Sleiman à " Ici Beyrouth ": “Une nouvelle stratégie défensive devrait confier les armes à l’autorité exclusive de l’État dans un délai d’un an”
Michel Hajji Georgio
L’ancien président de la République Michel Sleiman a plaidé mardi, dans le cadre d’un entretien exclusif à Ici Beyrouth, en faveur d’une stratégie de défense fondée sur la Déclaration de Baabda (2012), centrée sur le principe de neutralité du Liban, et prévoyant un calendrier d’un an pour que les armes soient confiées à l’autorité exclusive de l’État libanais par le biais du Conseil supérieur de défense.
Commentant l’appel du président de la République Michel Aoun en faveur d’un dialogue national sur la stratégie de défense, le général Sleiman a estimé que “la proposition d’une stratégie de défense aujourd’hui vient beaucoup trop tard, que ce soit dans la forme ou sur le fond pour une série de raisons”.
“Pour adopter une stratégie de défense, il faut d’abord lui élaborer un cadre politique.
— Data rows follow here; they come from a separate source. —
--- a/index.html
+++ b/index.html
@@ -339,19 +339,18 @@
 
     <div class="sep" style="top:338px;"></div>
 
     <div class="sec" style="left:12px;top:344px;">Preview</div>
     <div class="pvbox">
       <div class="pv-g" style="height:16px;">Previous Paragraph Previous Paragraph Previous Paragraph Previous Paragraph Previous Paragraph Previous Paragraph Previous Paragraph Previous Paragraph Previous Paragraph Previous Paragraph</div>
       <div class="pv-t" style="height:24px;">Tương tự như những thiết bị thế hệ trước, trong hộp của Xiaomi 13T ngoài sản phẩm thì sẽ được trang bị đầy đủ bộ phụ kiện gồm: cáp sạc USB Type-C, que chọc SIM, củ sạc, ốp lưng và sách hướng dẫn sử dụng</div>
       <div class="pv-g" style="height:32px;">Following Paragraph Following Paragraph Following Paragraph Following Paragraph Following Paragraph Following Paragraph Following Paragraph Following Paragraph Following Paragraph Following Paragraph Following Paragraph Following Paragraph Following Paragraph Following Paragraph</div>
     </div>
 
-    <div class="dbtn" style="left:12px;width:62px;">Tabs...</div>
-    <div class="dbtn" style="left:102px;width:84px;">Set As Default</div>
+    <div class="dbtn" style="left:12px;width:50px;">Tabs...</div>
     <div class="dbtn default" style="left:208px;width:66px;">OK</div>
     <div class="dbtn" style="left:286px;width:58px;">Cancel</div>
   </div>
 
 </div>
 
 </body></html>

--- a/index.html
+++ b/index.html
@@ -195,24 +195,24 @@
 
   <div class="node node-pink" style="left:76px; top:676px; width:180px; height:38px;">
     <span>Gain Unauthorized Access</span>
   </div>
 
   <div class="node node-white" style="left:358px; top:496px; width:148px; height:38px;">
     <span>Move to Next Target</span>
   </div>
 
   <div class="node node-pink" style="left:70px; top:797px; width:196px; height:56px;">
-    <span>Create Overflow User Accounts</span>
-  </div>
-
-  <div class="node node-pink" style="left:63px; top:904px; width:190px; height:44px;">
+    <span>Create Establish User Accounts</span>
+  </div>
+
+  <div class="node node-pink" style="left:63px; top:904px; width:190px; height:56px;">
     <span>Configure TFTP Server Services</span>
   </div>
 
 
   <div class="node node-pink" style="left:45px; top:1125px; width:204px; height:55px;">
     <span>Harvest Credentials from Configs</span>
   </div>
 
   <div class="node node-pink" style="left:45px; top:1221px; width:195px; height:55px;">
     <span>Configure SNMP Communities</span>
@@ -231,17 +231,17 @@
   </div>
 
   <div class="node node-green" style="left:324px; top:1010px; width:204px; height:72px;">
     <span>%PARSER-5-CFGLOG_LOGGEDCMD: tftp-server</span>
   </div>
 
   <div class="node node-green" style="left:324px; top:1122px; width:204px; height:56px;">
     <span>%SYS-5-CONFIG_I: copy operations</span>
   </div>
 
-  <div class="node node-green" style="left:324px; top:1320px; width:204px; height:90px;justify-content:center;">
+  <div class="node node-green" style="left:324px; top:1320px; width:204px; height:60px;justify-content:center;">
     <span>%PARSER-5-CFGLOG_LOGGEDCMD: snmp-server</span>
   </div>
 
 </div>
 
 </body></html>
Ce cadre a été élaboré à travers la Déclaration de Baabda, avant que je ne soumette ma conception de cette stratégie en 2012”, a affirmé l’ancien chef de l’État, rappelant que “la déclaration (de Baabda) avait mis l’accent sur la nécessité de la neutralité du Liban, du contrôle de la frontières avec la Syrie et du refus de toute zone tampon facilitant l’infiltration de miliciens et la contrebande d’armes, le tout sur une durée de deux ans”. “La Déclaration avait été adoptée le 11 juin 2012 à l’unanimité, et, deux mois plus tard, j’avais proposé le document comportant ma conception de la stratégie de défense”, souligne-t-il.
Michel Sleiman note par ailleurs que “le président de la République ne se base pas sur la Déclaration de Baabda dans le cadre de son appel au dialogue national, alors qu’il l’avait approuvée, ainsi que le Courant patriotique libre, avant d’emboîter le pas au Hezbollah et de la désavouer ouvertement par la suite”.
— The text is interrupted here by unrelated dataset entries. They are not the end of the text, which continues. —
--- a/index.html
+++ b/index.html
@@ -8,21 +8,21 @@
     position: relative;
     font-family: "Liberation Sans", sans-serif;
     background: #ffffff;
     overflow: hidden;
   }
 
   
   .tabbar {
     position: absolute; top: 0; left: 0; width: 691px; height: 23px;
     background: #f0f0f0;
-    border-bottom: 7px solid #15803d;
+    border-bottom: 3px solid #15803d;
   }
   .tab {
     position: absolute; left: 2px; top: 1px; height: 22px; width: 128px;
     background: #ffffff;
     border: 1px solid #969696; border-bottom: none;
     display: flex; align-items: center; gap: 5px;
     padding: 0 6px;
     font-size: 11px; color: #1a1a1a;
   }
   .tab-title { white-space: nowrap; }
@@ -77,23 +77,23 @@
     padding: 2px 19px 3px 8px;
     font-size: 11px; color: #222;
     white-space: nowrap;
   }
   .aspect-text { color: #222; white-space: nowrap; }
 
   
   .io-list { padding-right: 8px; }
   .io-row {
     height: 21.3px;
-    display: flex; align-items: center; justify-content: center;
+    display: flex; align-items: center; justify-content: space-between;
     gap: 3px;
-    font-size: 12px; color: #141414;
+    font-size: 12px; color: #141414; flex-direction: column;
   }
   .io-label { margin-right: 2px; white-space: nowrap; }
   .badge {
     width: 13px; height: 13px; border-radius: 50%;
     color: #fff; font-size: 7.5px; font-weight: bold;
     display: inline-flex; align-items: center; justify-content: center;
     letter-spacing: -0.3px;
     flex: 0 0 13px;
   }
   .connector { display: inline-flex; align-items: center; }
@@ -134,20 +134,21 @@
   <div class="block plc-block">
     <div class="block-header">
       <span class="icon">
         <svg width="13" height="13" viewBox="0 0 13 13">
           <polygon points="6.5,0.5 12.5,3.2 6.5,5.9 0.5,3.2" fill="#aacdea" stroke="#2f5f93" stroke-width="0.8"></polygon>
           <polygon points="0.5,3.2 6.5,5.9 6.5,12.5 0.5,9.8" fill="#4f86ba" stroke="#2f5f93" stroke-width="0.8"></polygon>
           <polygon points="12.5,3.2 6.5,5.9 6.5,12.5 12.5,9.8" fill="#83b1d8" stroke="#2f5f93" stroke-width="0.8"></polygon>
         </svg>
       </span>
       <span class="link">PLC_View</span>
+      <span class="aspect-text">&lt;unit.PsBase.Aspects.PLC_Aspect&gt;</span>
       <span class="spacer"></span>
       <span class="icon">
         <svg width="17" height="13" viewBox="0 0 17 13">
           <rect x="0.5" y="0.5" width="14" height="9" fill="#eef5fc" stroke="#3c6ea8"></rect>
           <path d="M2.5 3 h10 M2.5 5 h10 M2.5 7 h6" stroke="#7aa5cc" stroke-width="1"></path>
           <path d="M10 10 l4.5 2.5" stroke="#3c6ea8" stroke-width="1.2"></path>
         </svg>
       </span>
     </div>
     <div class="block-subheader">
Une autre difficulté, souligne Michel Sleiman concernant l’élaboration d’une stratégie de défense, est que “le Hezbollah insiste à s’ingérer dans les affaires extérieures du Liban”. Il rappelle dans cadre, mais aussi dans un contexte purement libanais, les propos du secrétaire général du Hezbollah, Hassan Nasrallah, lors du 7 mai 2008, selon lesquels “les armes sont là pour protéger les armes”. L’ancien président rappelle aussi que le Hezbollah rejette l’initiative de paix arabe du roi Abdallah adoptée par l’État libanais lors du sommet arabe de 2002 à Beyrouth, qu’il occulte au profit d’ “une stratégie d’attaque pour libérer la Palestine”.
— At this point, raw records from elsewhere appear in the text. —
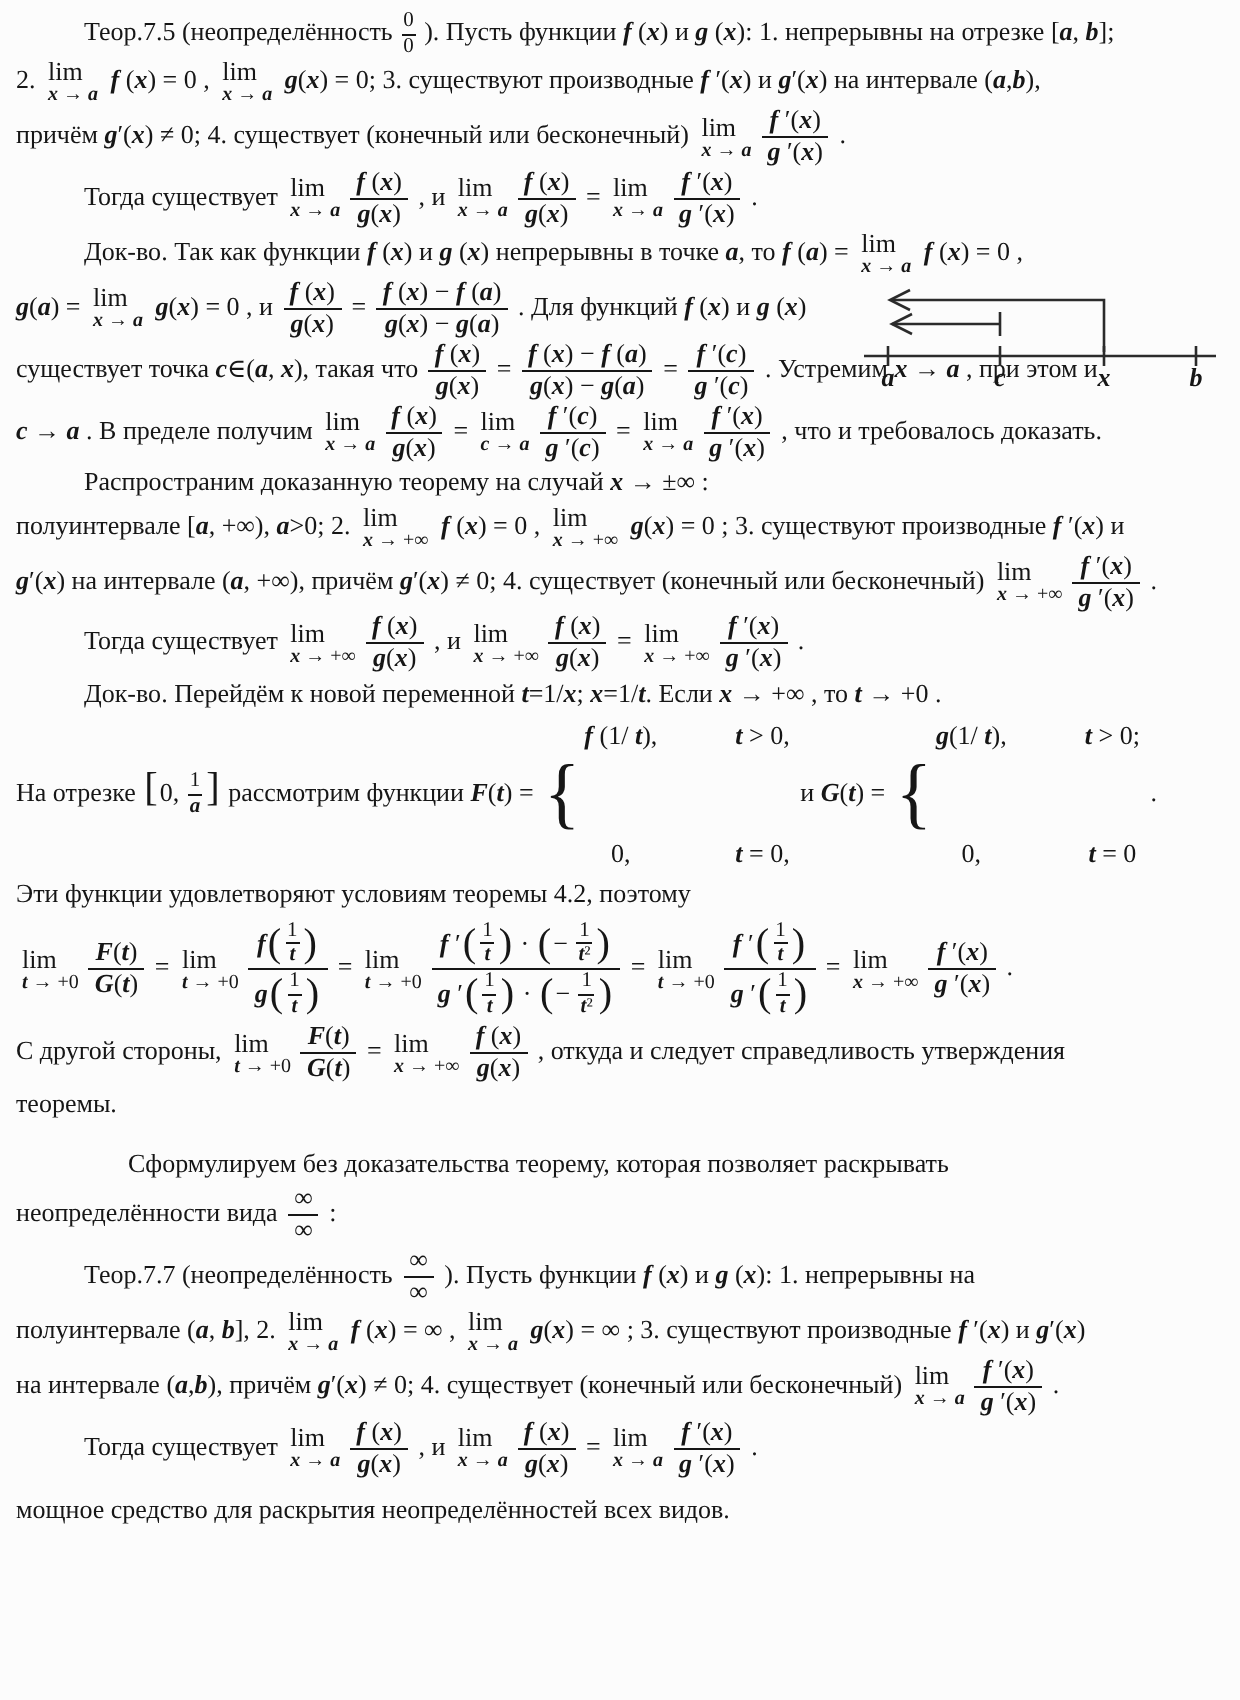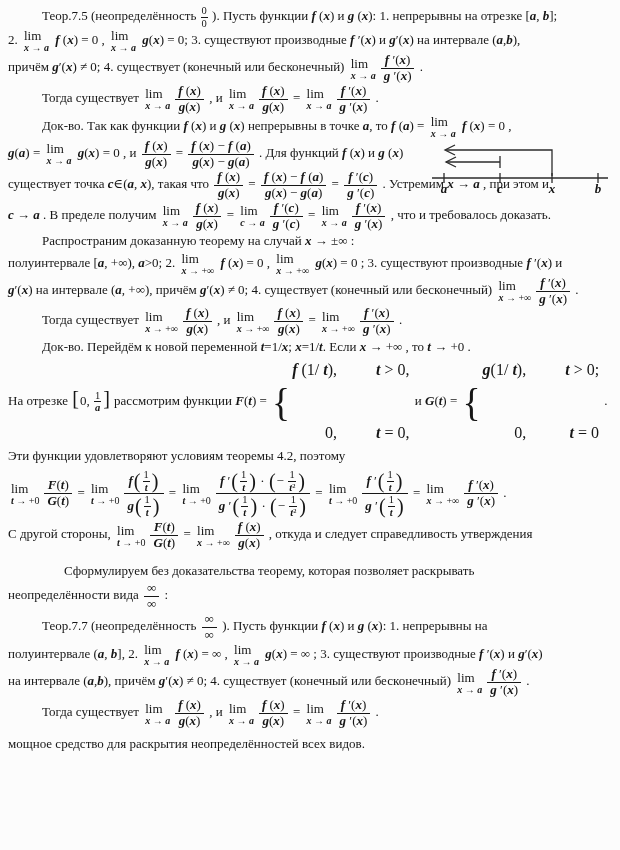--- a/index.html
+++ b/index.html
@@ -26,21 +26,21 @@
           vertical-align: middle; line-height: 1.15; margin: 0 2px; text-indent: 0; }
   .frac .nu, .frac .de { display: flex; align-items: center; justify-content: center;
           padding: 0 3px; white-space: pre; }
   .frac .de { border-top: 1px solid #161616; }
   .frac.sm { font-size: 10.5px; line-height: 1.1; margin: 0 1px; }
   .frac.sm .nu, .frac.sm .de { padding: 0 1px; }
   .big { font-size: 155%; font-weight: 400; line-height: 0; margin: 0 1px; }
   .cases { display: inline-flex; align-items: center; vertical-align: middle; margin: 0 2px; text-indent: 0; }
   .brace { font-size: 290%; font-weight: 300; line-height: 0; transform: scaleY(1.05); }
   .crows { display: inline-grid; grid-template-columns: auto auto;
-           column-gap: 12px; row-gap: 2px; font-size: 16px; margin-left: 2px; text-align: right; gap: 39px; }
+           column-gap: 12px; row-gap: 2px; font-size: 13px; margin-left: 2px; text-align: center; gap: 39px; }
   .rel { position: relative; }
   #numline { position: absolute; right: 2px; top: 27px; }
   #numline text { font-family: "Liberation Serif","DejaVu Serif",serif;
                   font-size: 13px; font-style: italic; font-weight: bold; fill:#161616; }
   [data-name="paragraph-eq-chain"] { margin: 3px 0 2px 0; }
   [data-name="paragraph-formulate-inf"] { margin-top: 10px; }
   [data-name="paragraph-closing"] { margin-top: 5px; }
 </style>
 </head>
 <body style="background: rgb(252, 252, 252); color: rgb(22, 22, 22);">
@@ -255,20 +255,21 @@
           </span><span class="frac">
             <span class="nu"><span class="mv">F</span>(<span class="mv">t</span>)</span>
             <span class="de"><span class="mv">G</span>(<span class="mv">t</span>)</span>
           </span> = <span class="lim">
             <span class="lt">lim</span>
             <span class="lb"><span class="mv">x</span> → +∞</span>
           </span><span class="frac">
             <span class="nu"><span class="mv">f</span> (<span class="mv">x</span>)</span>
             <span class="de"><span class="mv">g</span>(<span class="mv">x</span>)</span>
           </span> , откуда и следует справедливость  утверждения</div>
+        <div class="line" data-name="text-line">теоремы.</div>
       </div>
       <div class="para" data-name="paragraph-formulate-inf">
         <div class="line ind2" data-name="text-line">Сформулируем без доказательства теорему, которая позволяет  раскрывать</div>
         <div class="line" data-name="text-line">неопределённости вида <span class="frac">
             <span class="nu">∞</span>
             <span class="de">∞</span>
           </span> :</div>
       </div>
       <div class="para" data-name="paragraph-theorem-7-7">
         <div class="line ind1" data-name="text-line"><span class="bf">Теор.7.7</span> (неопределённость <span class="frac">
Pour l’ancien commandant en chef de l’armée, “le timing de l’appel au dialogue du président Aoun est également mauvais”. " Cet appel intervient trop tard, à la fin du mandat présidentiel et à la veille des élections législatives et municipales et de l’élection présidentielle. Or cela conduit à ne pas accorder suffisamment d’attention à une question stratégique cruciale comme celle de la stratégie défensive. De plus, les résultats de n’importe quel dialogue mettront du temps à apparaître et prendre forme”, dit-il, avant de souligner que tout dialogue ne saurait être initié sans la présence " d’une bonne partie des factions ou de la majorité d’entre elles ".
Mais il y a plus grave, selon lui. “La stratégie de défense conformément au concept qui prévalait entre 2006 et 2012 n’est plus opérationnelle aujourd’hui. L’économie du pays s’est effondrée, ses institutions sont en faillite, et tous les piliers de sa force ont été ébranlés. Si elle devait être proposée aujourd’hui, elle devrait l’être avec les mesures d’application de la neutralité sur base de la Déclaration de Baabda”, insiste-t-il.
Et l’ancien président de conclure: " Cette stratégie devrait se résumer aujourd’hui à un calendrier d’un an tout au plus pour l’abandon des armes, durant lequel le commandement de ces armes et leur utilisation seraient confiés à l’autorité exclusive de l’État libanais, par le biais du Conseil supérieur de défense.